→ **Records supplied**
↓

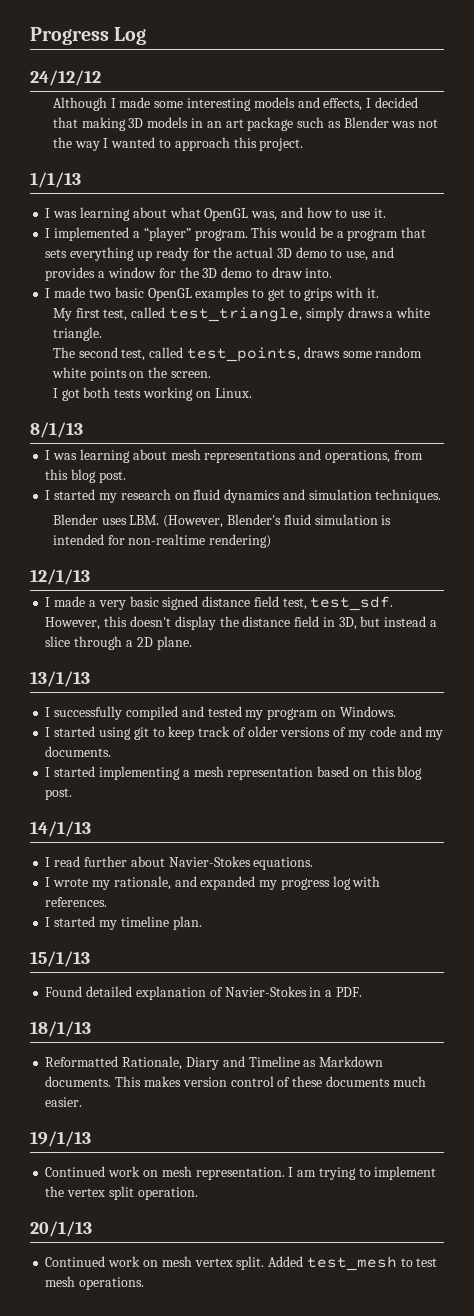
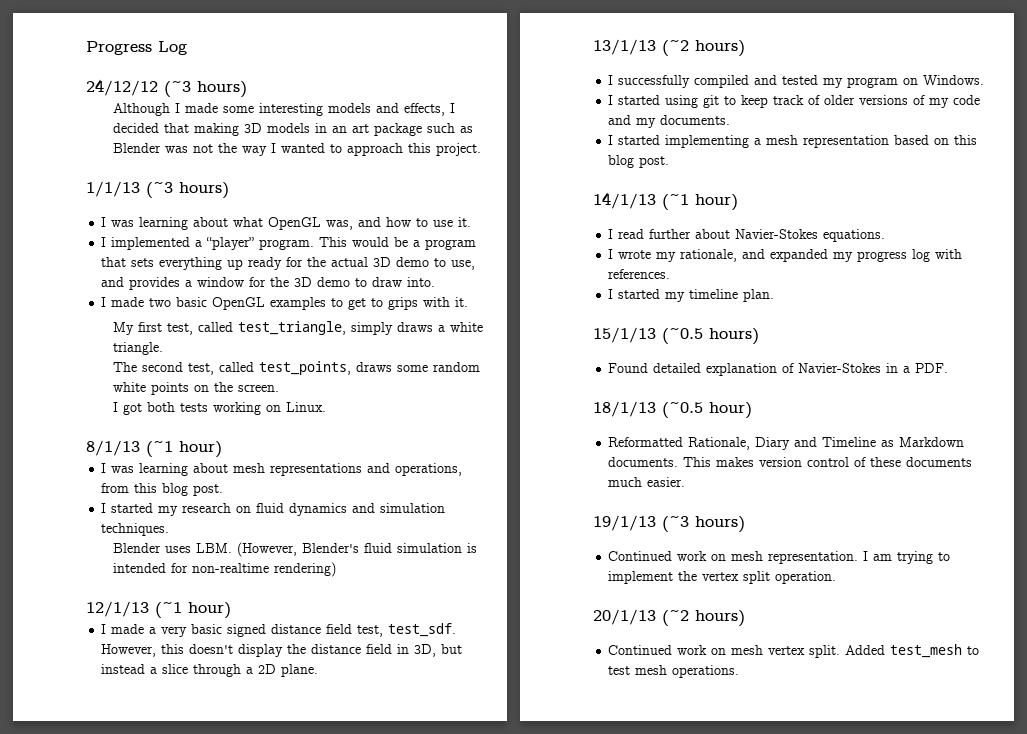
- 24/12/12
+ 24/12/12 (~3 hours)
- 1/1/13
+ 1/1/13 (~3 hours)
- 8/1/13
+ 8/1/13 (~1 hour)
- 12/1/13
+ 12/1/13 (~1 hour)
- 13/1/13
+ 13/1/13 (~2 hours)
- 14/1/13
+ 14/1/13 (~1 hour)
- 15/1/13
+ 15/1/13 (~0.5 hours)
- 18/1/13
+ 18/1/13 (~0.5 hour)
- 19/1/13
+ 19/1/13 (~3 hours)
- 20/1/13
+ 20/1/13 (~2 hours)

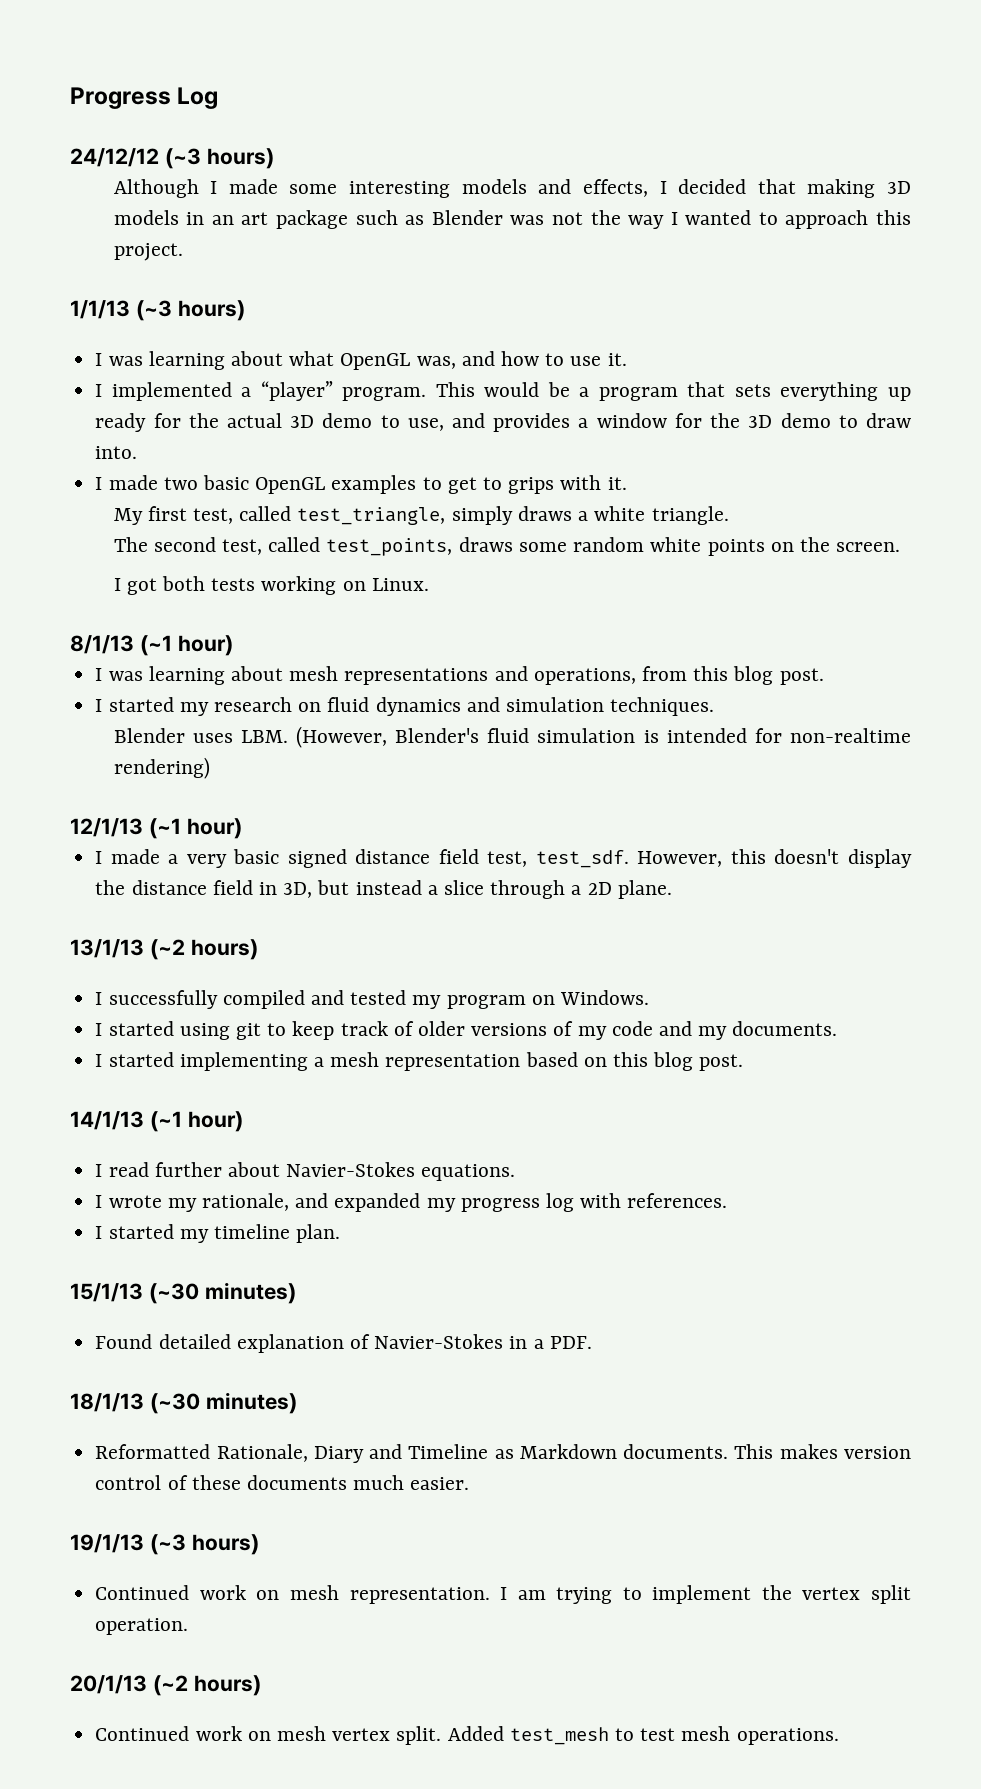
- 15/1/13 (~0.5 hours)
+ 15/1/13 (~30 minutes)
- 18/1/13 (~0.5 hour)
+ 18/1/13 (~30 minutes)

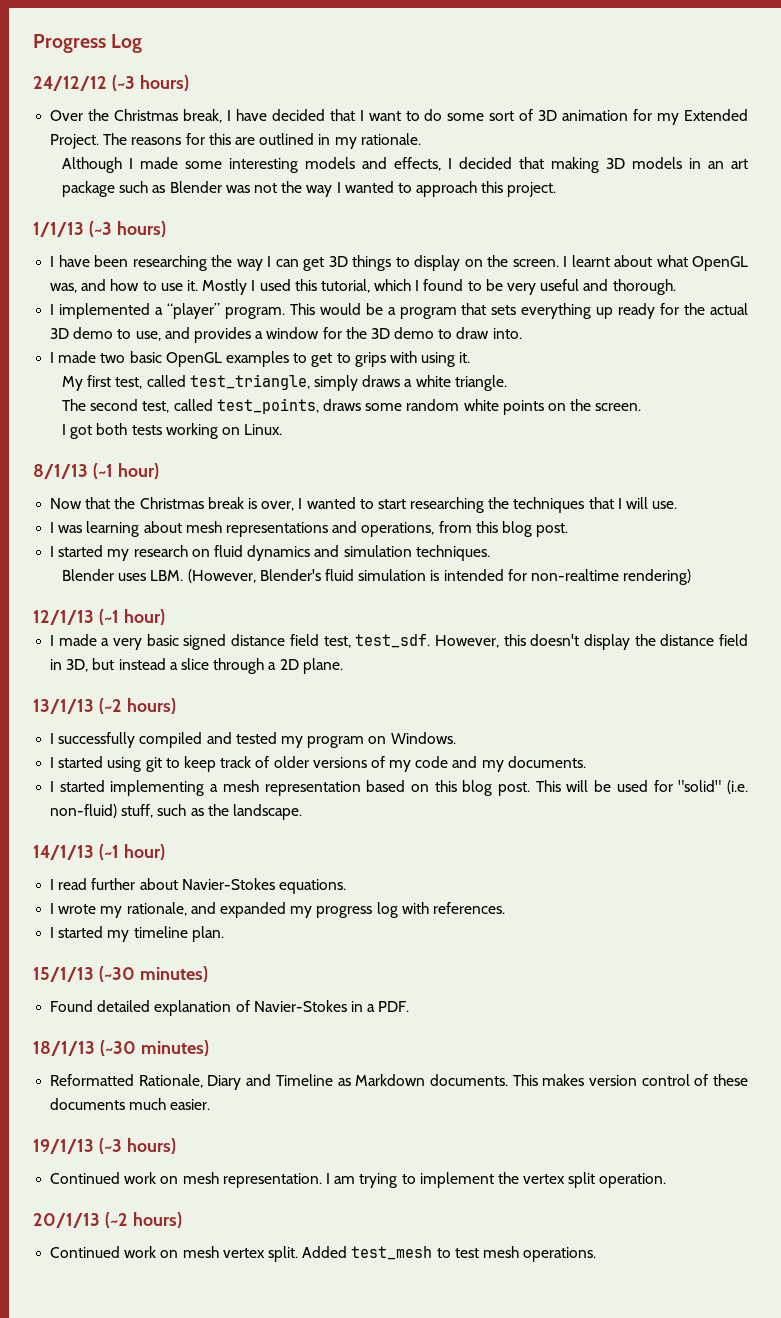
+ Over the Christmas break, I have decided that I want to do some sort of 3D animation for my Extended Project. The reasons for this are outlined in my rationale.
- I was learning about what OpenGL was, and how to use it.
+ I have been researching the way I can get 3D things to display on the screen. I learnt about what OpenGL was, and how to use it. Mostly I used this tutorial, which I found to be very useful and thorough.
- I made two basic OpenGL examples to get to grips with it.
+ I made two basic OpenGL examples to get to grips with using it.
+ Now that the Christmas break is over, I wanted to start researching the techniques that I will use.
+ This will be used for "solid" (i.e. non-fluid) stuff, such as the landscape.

↑

→ **Assignment**
Exactly the lines from the line holding "in my rationale." through the close of the listing above make up the answer; include nothing else.

→ **Solution for this problem**
+ Over the Christmas break, I have decided that I want to do some sort of 3D animation for my Extended Project. The reasons for this are outlined in my rationale.
- I was learning about what OpenGL was, and how to use it.
+ I have been researching the way I can get 3D things to display on the screen. I learnt about what OpenGL was, and how to use it. Mostly I used this tutorial, which I found to be very useful and thorough.
- I made two basic OpenGL examples to get to grips with it.
+ I made two basic OpenGL examples to get to grips with using it.
+ Now that the Christmas break is over, I wanted to start researching the techniques that I will use.
+ This will be used for "solid" (i.e. non-fluid) stuff, such as the landscape.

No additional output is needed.